Épisode 12 : L’Abîme des Murmures
Le caisson de transport pressurisé percuta la surface avec la violence d’une météorite. À l’intérieur, Isilde fut projetée contre les parois, le choc lui arrachant un cri muet. Puis, instantanément, le silence. Un silence lourd, épais, liquide. Le caisson entama sa descente, s’enfonçant dans la brume toxique qui masquait perpétuellement le ciel de Glaucos-Alpha, une planète-océan sans aucune terre ferme.
Par le hublot renforcé, Isilde vit la lumière s’éteindre. Le gris sale de l’atmosphère fit place au bleu, d’abord clair, puis de plus en plus profond, virant rapidement au noir absolu. La pression extérieure augmentait à chaque mètre, faisant gémir la structure d’acier du caisson. Isilde retenait son souffle, écrasée par la conscience des kilomètres d’eau au-dessus de sa tête.
Soudain, une lueur perça les ténèbres.
Au loin, accrochée à un récif corallien monumental, une immense cité-bulle scintillait. Pas la lumière crue de l’Hégémonie, mais une luminescence biologique, une symphonie de verts, de violets et d’ors émanant des coraux électroluminescents et des créatures marines qui gravitaient autour. C’était magnifique et terrifiant. Une oasis de vie fragile, maintenue par la technologie contre la pression écrasante du Grand Fond.
Le caisson s’arrima avec un bruit sourd à la station de recherche sous-marine « Bassin des Murmures ». Le sas s’ouvrit, libérant Isilde dans un environnement saturé d’humidité et d’une odeur d’ozone et d’iode.
— Bienvenue au Bassin, la Résonante. Votre affectation est immédiate.
La voix synthétique de l’Hégémonie retentit dans le complexe. Isilde n’eut pas le temps de récupérer. On lui remit une combinaison de plongée pressurisée, lourde et complexe, ornée du sceau de l’Empire. Son rôle : « Récolteur de Fluide ».

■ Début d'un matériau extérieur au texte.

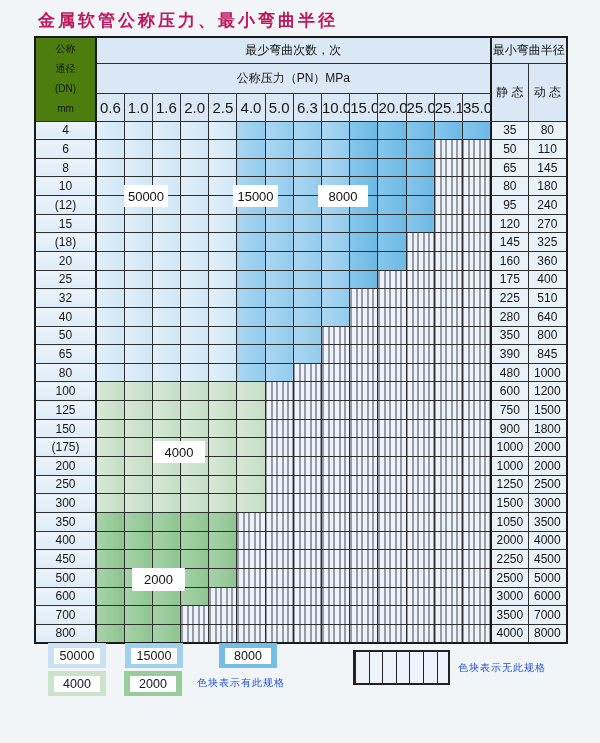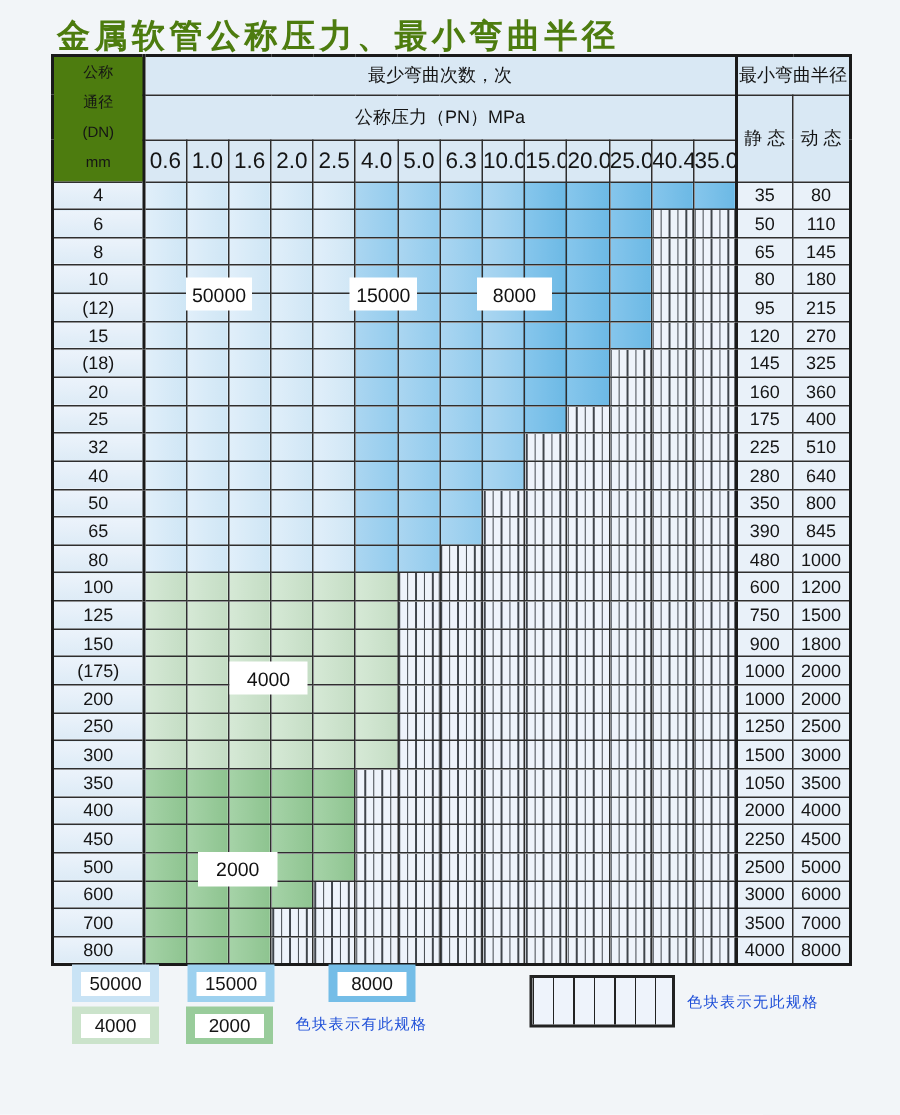--- a/index.html
+++ b/index.html
@@ -6,7 +6,7 @@
   .page{position:relative;width:600px;height:743px;background:#f2f5f8;overflow:hidden;
         font-family:"Liberation Sans",sans-serif;color:#151515;}
   .title{position:absolute;left:38px;top:9px;font-family:"DejaVu Serif",serif;
-         font-weight:bold;font-size:22px;letter-spacing:3px;color:#4d7c0f;}
+         font-weight:bold;font-size:17px;letter-spacing:3px;color:#be185d;}
   table.spec{position:absolute;left:34px;top:36px;width:532px;border-collapse:collapse;
              table-layout:fixed;border:2px solid #1a1a1a;}
   table.spec th,table.spec td{border:1px solid #2e2e2e;padding:0;text-align:center;

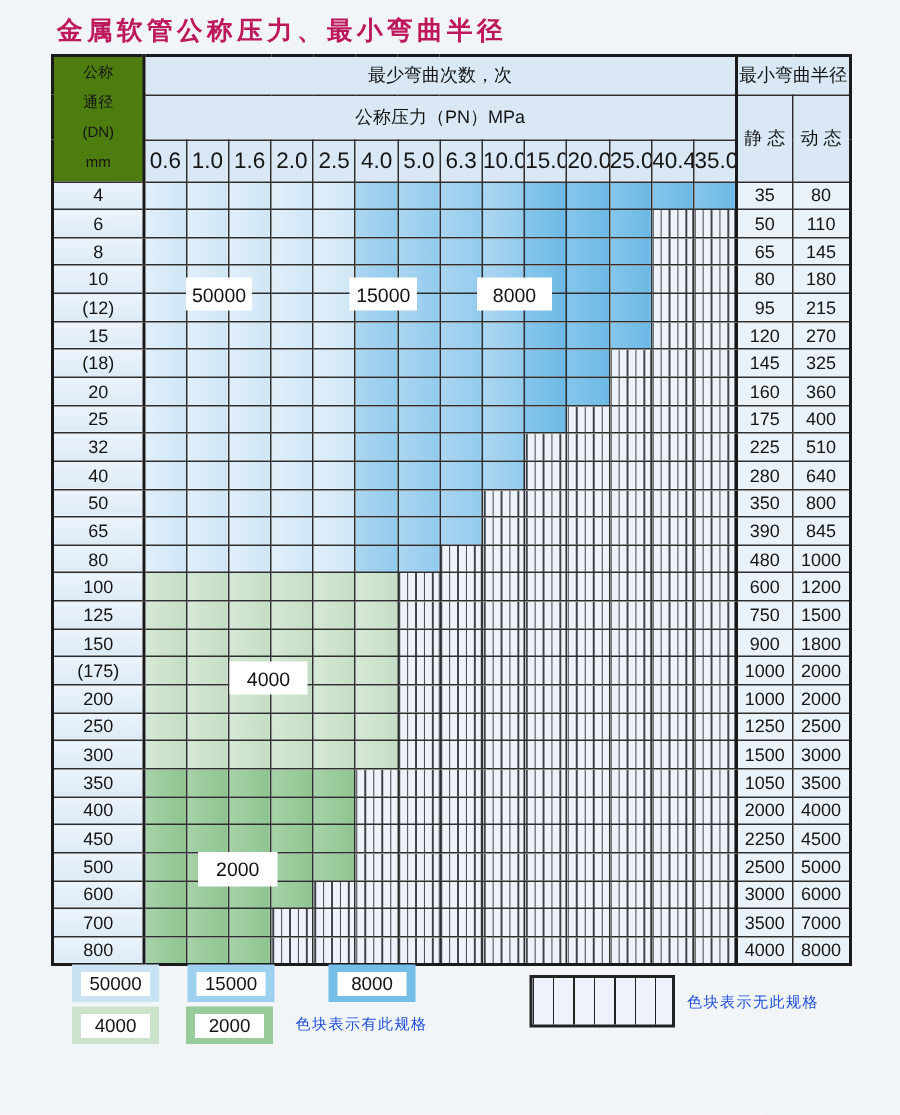--- a/index.html
+++ b/index.html
@@ -80,7 +80,7 @@
           <th class="pnum">15.0</th>
           <th class="pnum">20.0</th>
           <th class="pnum">25.0</th>
-          <th class="pnum">40.4</th>
+          <th class="pnum">25.1</th>
           <th class="pnum">35.0</th>
         </tr>
     </thead>

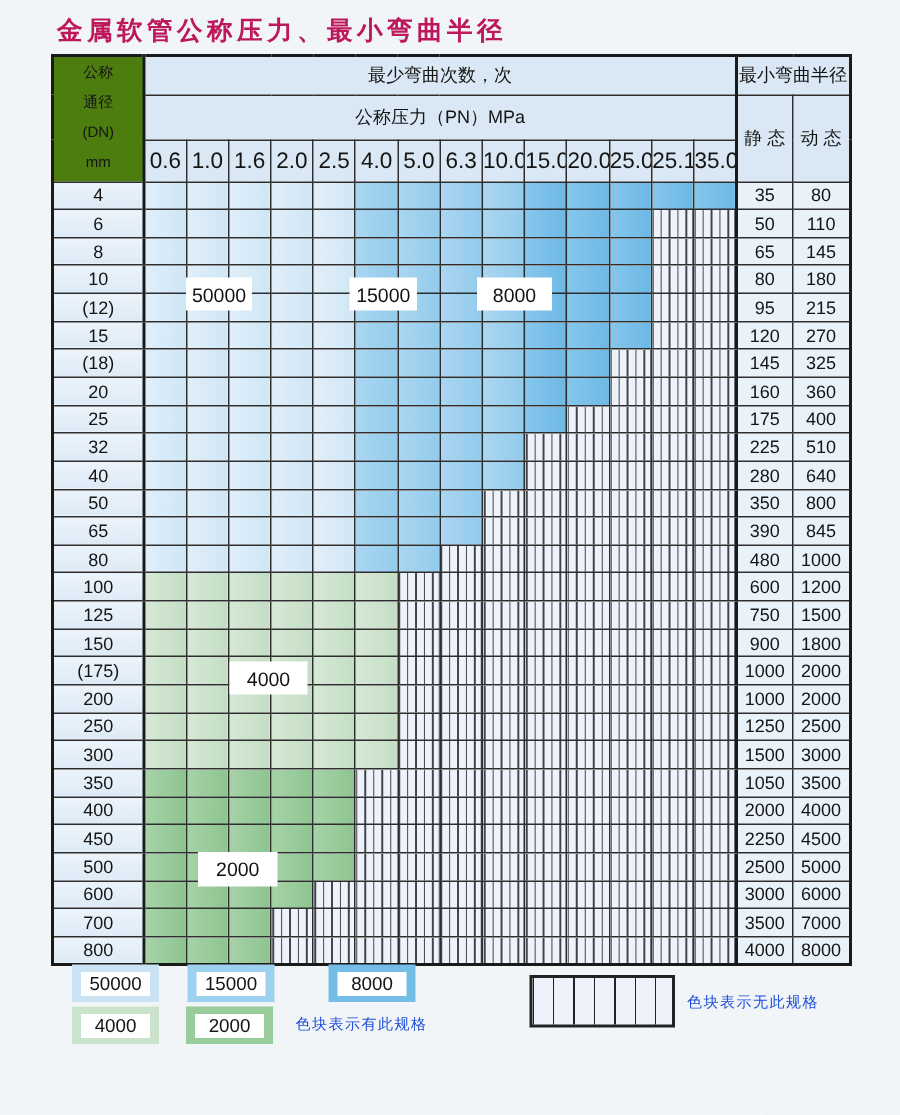--- a/index.html
+++ b/index.html
@@ -178,7 +178,7 @@
           <td class="hx"></td>
           <td class="hx"></td>
           <td class="vr sepl">95</td>
-          <td class="vr">215</td>
+          <td class="vr">240</td>
         </tr>
         <tr>
           <td class="dnc sepr">15</td>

Quelques heures plus tard, Isilde se tenait sur une passerelle extérieure, protégée par un champ de force de confinement. Devant elle, le bleu profond et infini. Pas de ciel. Pas d’étoiles. Seulement l’immensité liquide, ponctuée par les lueurs erratiques de la faune abyssale. Elle ne verrait plus jamais le soleil.
Sa mission consistait à guider des drones de récolte pour extraire un fluide gélatineux et hautement énergétique des fissures volcaniques proches de la station. Un travail monotone, technique, exigeant une concentration totale pour éviter que la pression ne broie les machines ou sa propre combinaison.
Elle passait des cycles entiers à scruter le noir, les mains sur les commandes, écoutant le bourdonnement constant des pompes et les bruits étranges, presque comme des chants de baleines, qui filtraient à travers les parois. Ilario… Le lien qui l’unissait à son frère était sa seule boussole dans cette obscurité. Elle ressentait sa présence, lointaine, glaciale, quelque part sur une autre planète. Et ce lien, cette tristesse de la séparation, était devenu le moteur de sa survie. Elle devait récolter assez de fluide pour payer son droit de transfert. Elle devait le retrouver.
Parfois, de grandes ombres passaient loin au-dessus de la station. Des formes planes, majestueuses, glissant sans effort dans les courants. Les Lurkers. Isilde les observait avec une fascination mêlée d’appréhension. Elles semblaient appartenir à ce monde d’une manière qu’elle ne comprendrait jamais.
— Continuez la récolte, la Résonante. Le Grand Fond n’attend pas.
La voix de l’Hégémonie la rappela à l’ordre. Isilde reprit ses commandes, plongeant à nouveau son esprit dans le bleu profond. Elle ne savait pas encore que les Lurkers et les courants magnétiques qu’elles suivaient seraient bientôt la clé de sa liberté… ou le piège qui la briserait définitivement.